"Lu tu ya, kayak orang susah, ngapain repot-repot tinggal di kontrakan sak uprit gini, mending numpang di rumah mertua." Sewaktu masih hitungan penganten baru, saya sempat diledek teman (konteksnya guyon, karena kami memang akrab).
Mendengar celotehannya kawan dekat ini, tentu saja saya hanya senyum-senyum saja dan tidak terlalu menanggapi. Kalau saya tanggapi serius, justru saya yang salah dan tidak bisa menempatkan diri---Ye kan.
Kebetulan saya sangat tahu dan mengenal, kawan karib ini adalah anak ragil, diwanti-wanti dan digandoli ibunya yang sudah sepuh, agar tidak pindah rumah setelah menikah. Semua kakaknya sudah punya keluarga dan tinggal terpisah, alhasil teman ini "diikat kakinya" agar tak beranjak kemanapun.

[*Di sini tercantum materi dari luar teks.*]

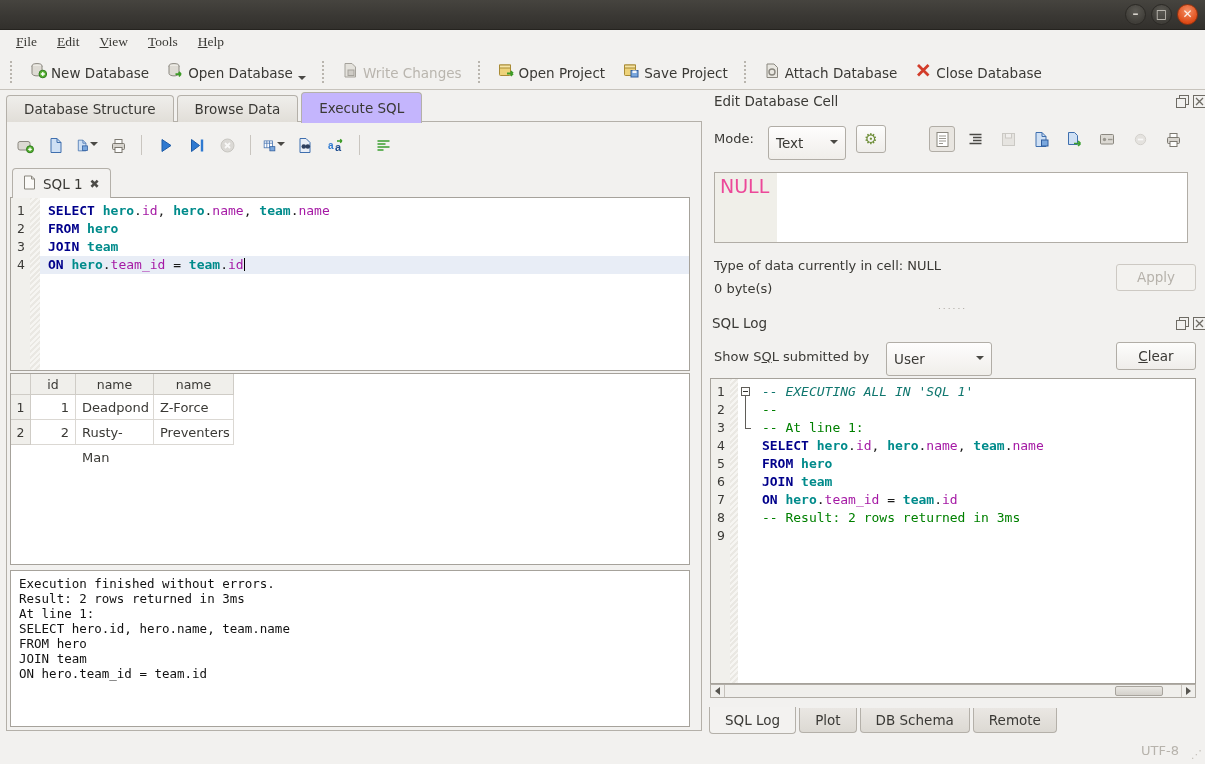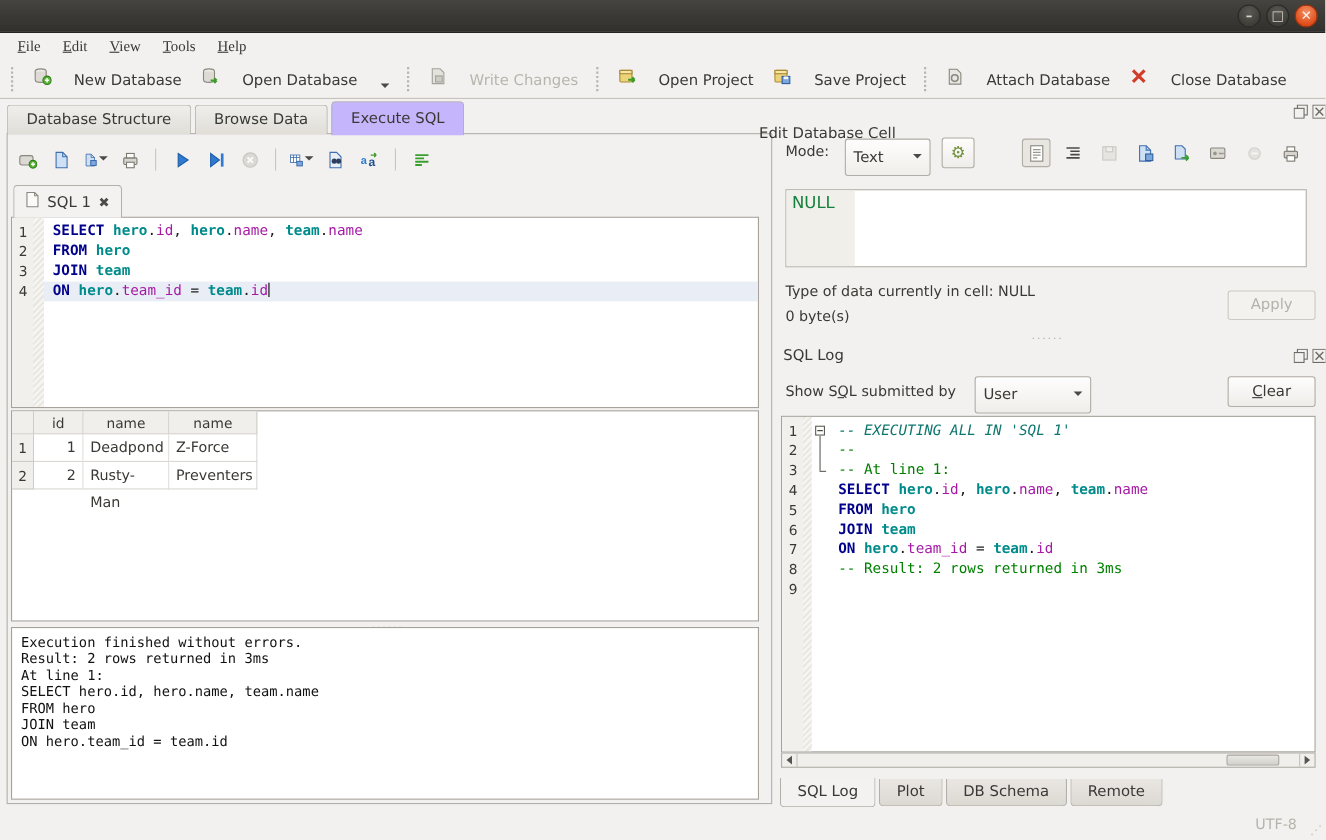"New Database" .tb-btn { gap: 20px -> 4px }
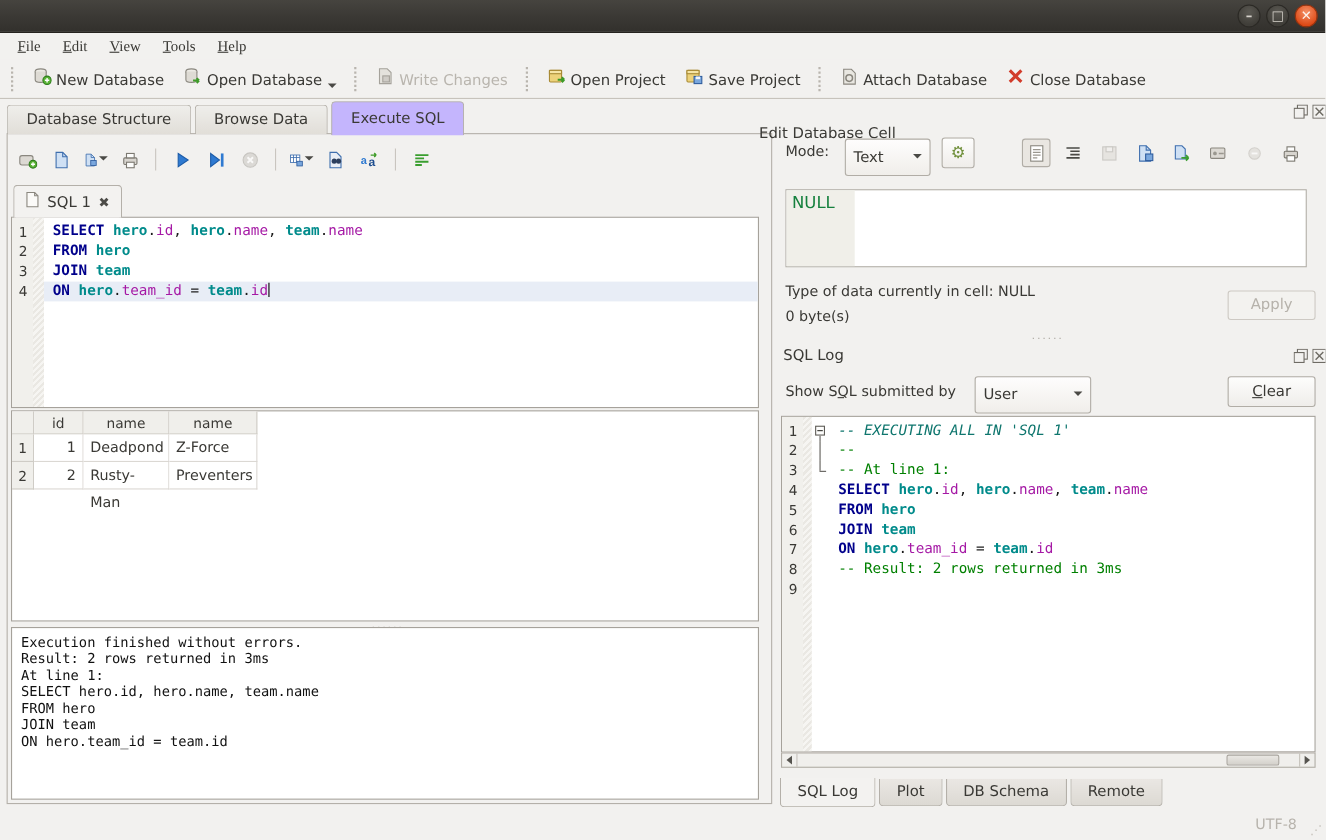"Edit Database Cell" div.abs { left: 690px -> 714px; margin-top: 20px -> none }
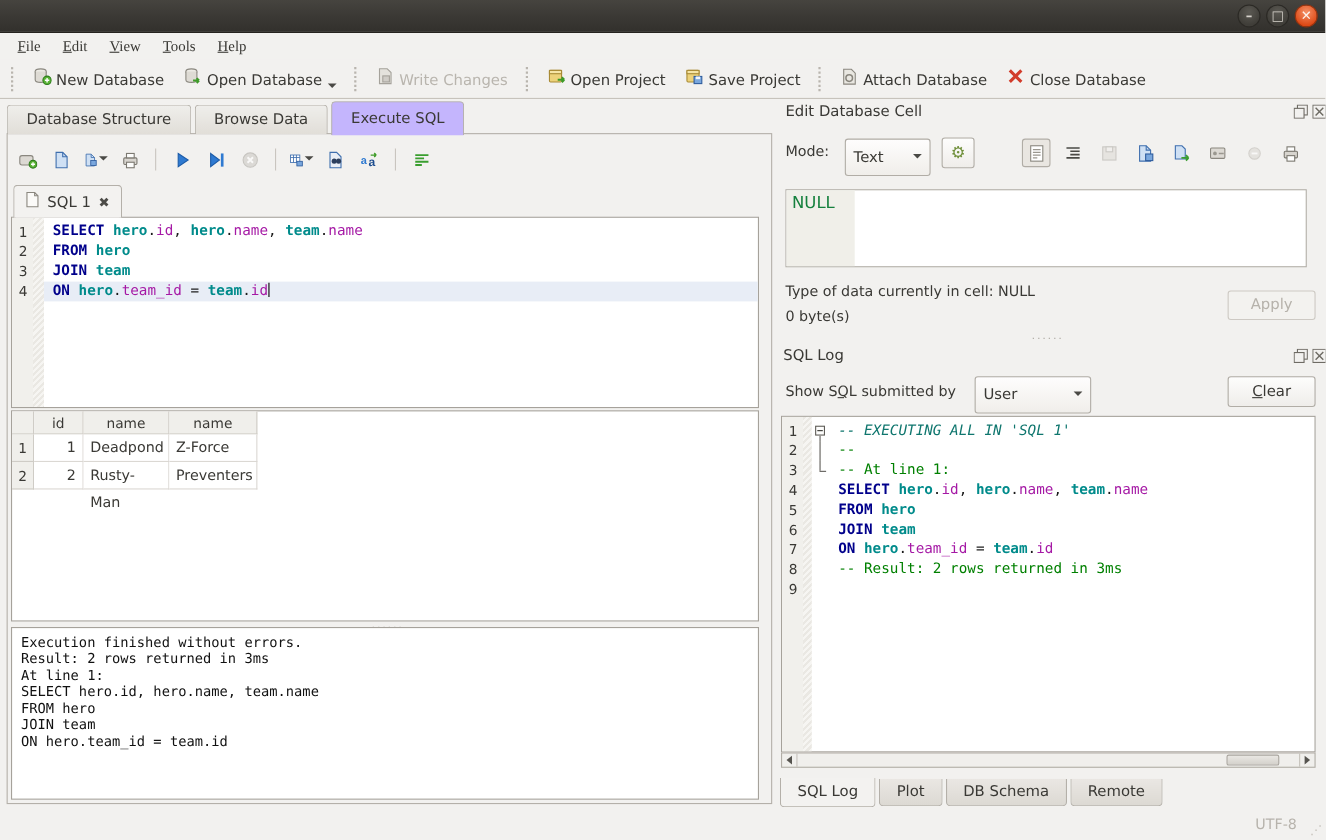"NULL" .nulltext { color: #15803d -> #ec4899; font-size: 15px -> 19px }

Banyak alasan, mengapa seorang anak tidak pergi dari rumah ayah dan ibunya meskipun sudah menikah. Tidak melulu kemauan itu (tinggal di rumah orangtua) timbul murni dari si anak, tapi bisa jadi idenya dari orangtua setelah banyak pertimbangan dipikirkan.
Ada juga, teman istri yang anak tunggal, mengajak sang suami menetap dirumah ibunya yang cukup besar di perumahan menengah. Sang ayah yang sudah sepuh, merasa kehilangan kalau ditinggal anak perempuan kesayangan. Wah, kalau seperti ini enak juga kondisinya.
Entahlah, senang atau tidak, suami ini tinggal bersama mertua, toh kelak rumah ini, menjadi hak waris anak perempuan semata wayang. Untuk kasus seperti ini, saya yakin antara menantu dan mertua saling menjaga sikap, karena yang menahan langkah si menantu adalah kemauan mertua.
Tapi bagaimana, kalau keputusan tinggal di rumah orangtua adalah inisiatif anak karena tidak ada pilihan, sementara masih ada saudara lain tinggal satu atap. Bagaimana kalau kehadiran anak dan menantu dianggap merepotkan, sehingga menimbulkan konflik baru yang terjadi berkepanjangan.
Tentu butuh usaha lebih besar (terutama menantu), untuk penyesuaian dan menahan diri, agar situasi di rumah kondusif. Sebagai pendatang, sang menantu musti berbesar hati dan sabar, berjuang ekstra mengalahkan ego.